Applying this standard, the court held that the quality control provisions in the agreement were a covenant by the defendant, not a condition of the license. Sleash argued that everything in the paragraph had to be performed “in accordance with the terms of this Agreement,” but that was too far a stretch:

The relevant full sentence reads: “Expressly under this license, Licensee shall use the Licensed Marks only in conjunction with Licensed Products that are offered for sale or sold by Licensee in accordance with the terms of this Agreement.” The most natural and reasonable reading of this text is that OPP may only use the Licensed Marks on Licensed Products, which both parties concede OPP did in this case. Moreover, this sentence uses text indicating a promise and not a condition. … OPP is simply promising not to use the Licensed Marks on anything other than Licensed Products as defined by the License Agreement.
 
Second, .. the limiting clause cited by Sleash does not expressly reference Section 5.4. Sleash argues that grant clause in the License Agreement is conditioned on OPP’s compliance with Section 5.4 of the License Agreement which governs the “Input on Materials” and provides that the parties “jointly approve the materials to be used in manufacturing the Licensed Products.” Nowhere in Section 2.2, however, is Section 5.4 referenced ….
 
Third, Sleash’s argument is further undermined when considered in light of the surrounding context. A sentence in the middle of Section 2.2 and not cited by Sleash explicitly references quality standards. That sentence reads: “Specifically, Licensee agrees to maintain commercially reasonable quality standards as shall be prescribed by Licensor in writing or as otherwise reasonable under the circumstances in the conduct of the business operations with which the Licensed Marks are used.” The phrase “agrees to maintain” constitutes a promise and does not condition OPP’s use of the Licensed Marks on Sleash’s prior approval….

The court also considered a defensive naked license argument, that is, a claim by Sleash (and I may be rewriting its argument here, but it’s how it makes sense to me) that Sleash must have imposed quality control standards as part of the grant or else it would risk naked licensing. The court didn’t agree though; one can avoid a naked license by actually exercising control, so the failure to include quality control terms as part of the license grant wasn’t fatal to the license agreement.
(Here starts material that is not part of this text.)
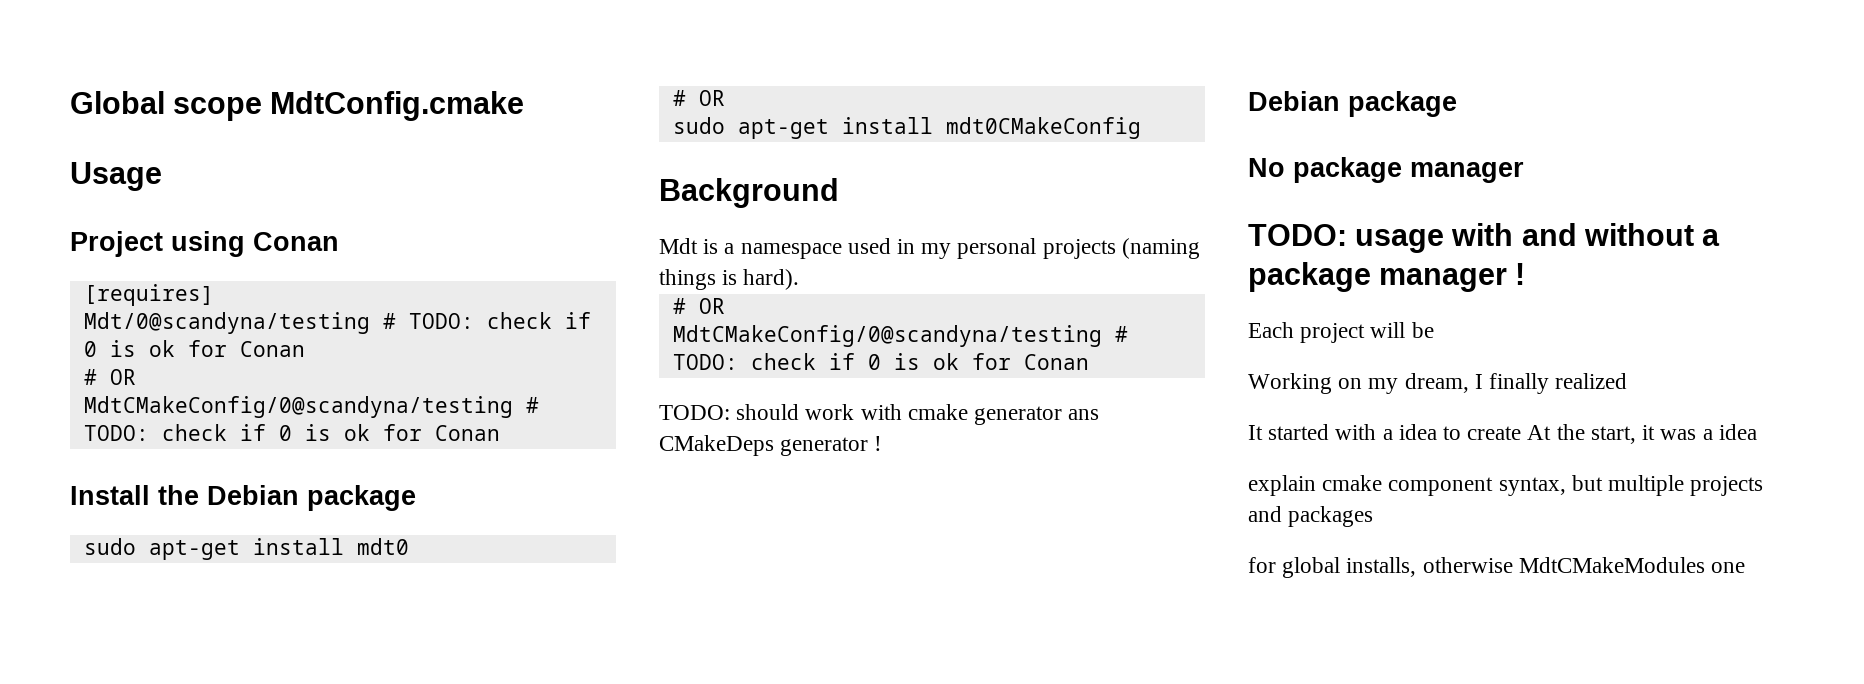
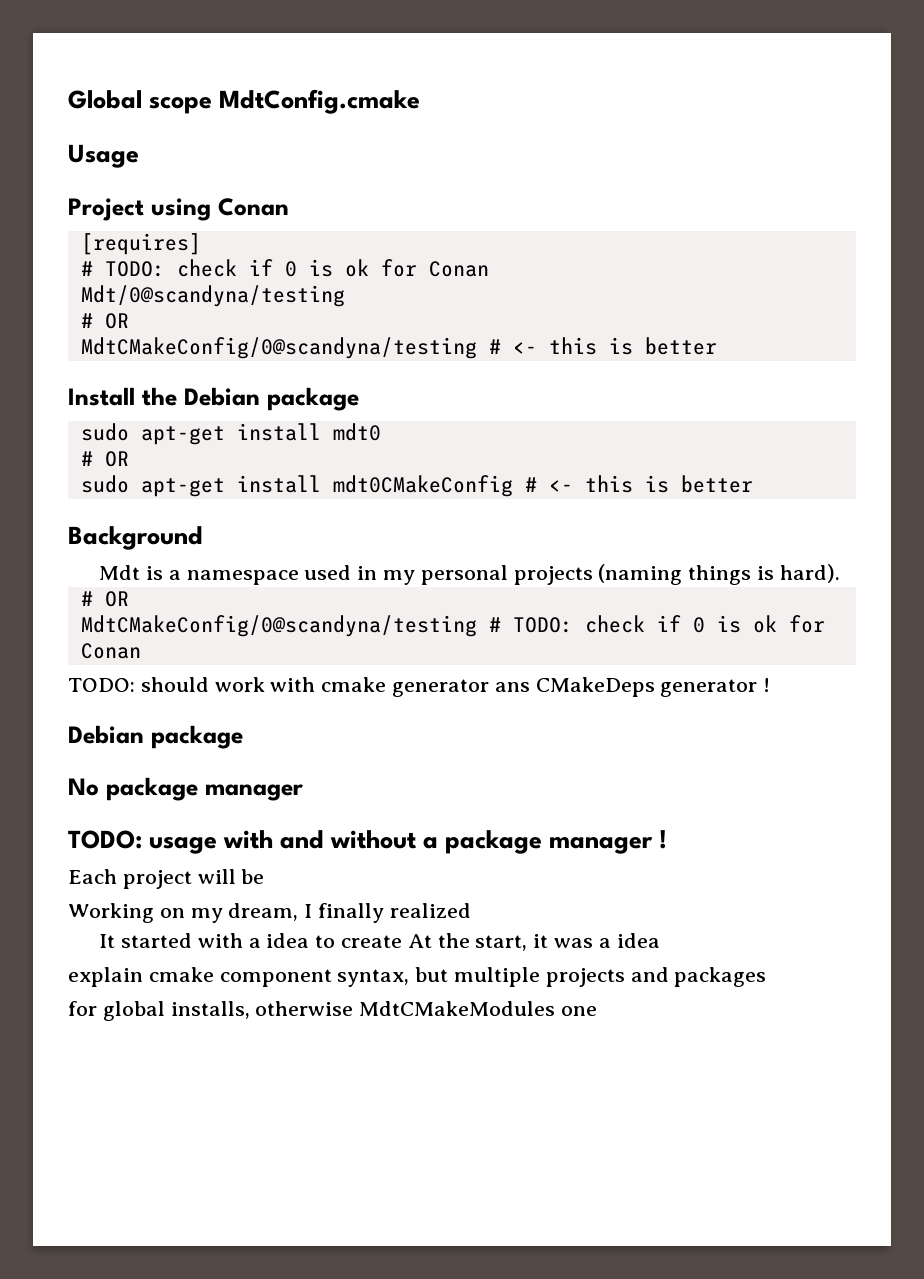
[83,312,591,334] [83,340,305,357] [83,369,136,385] [83,396,539,418] [83,424,500,441] Mdt/0@scandyna/testing # TODO: check if 0 is ok for Conan // # OR // MdtCMakeConfig/0@scandyna/testing # TODO: check if 0 is ok for Conan -> [80,259,489,277] [80,285,345,307] [80,313,129,329] [80,337,717,359] # TODO: check if 0 is ok for Conan // Mdt/0@scandyna/testing // # OR // MdtCMakeConfig/0@scandyna/testing # <- this is better
(1141, 128) none -> [524,475,753,493] # <- this is better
I agree this is suboptimal drafting, but it’s not THAT bad, particularly if written by a general business lawyer instead of a licensing lawyer. I think it’s too fine a distinction to say that a fundamental aspect of a trademark license, quality control, isn’t a condition of the license because of some hypertechnical distinction between, for example, the words “agrees to maintain” and “provided you maintain.” I also think the naked licensing argument was on the right track although perhaps not understood by the court: the point is that the doctrine of naked licensing is a demonstration that quality control is part and parcel of the license grant because, taken to an extreme, in its absence there is no trademark to grant a license to.

But lesson learned—always make your grant clause one very long sentence and use the words “subject to” a lot.

Sleash, LLC v. One Pet Planet, LLC, No. 32:14-cv-00863-ST (Aug. 6, 2014).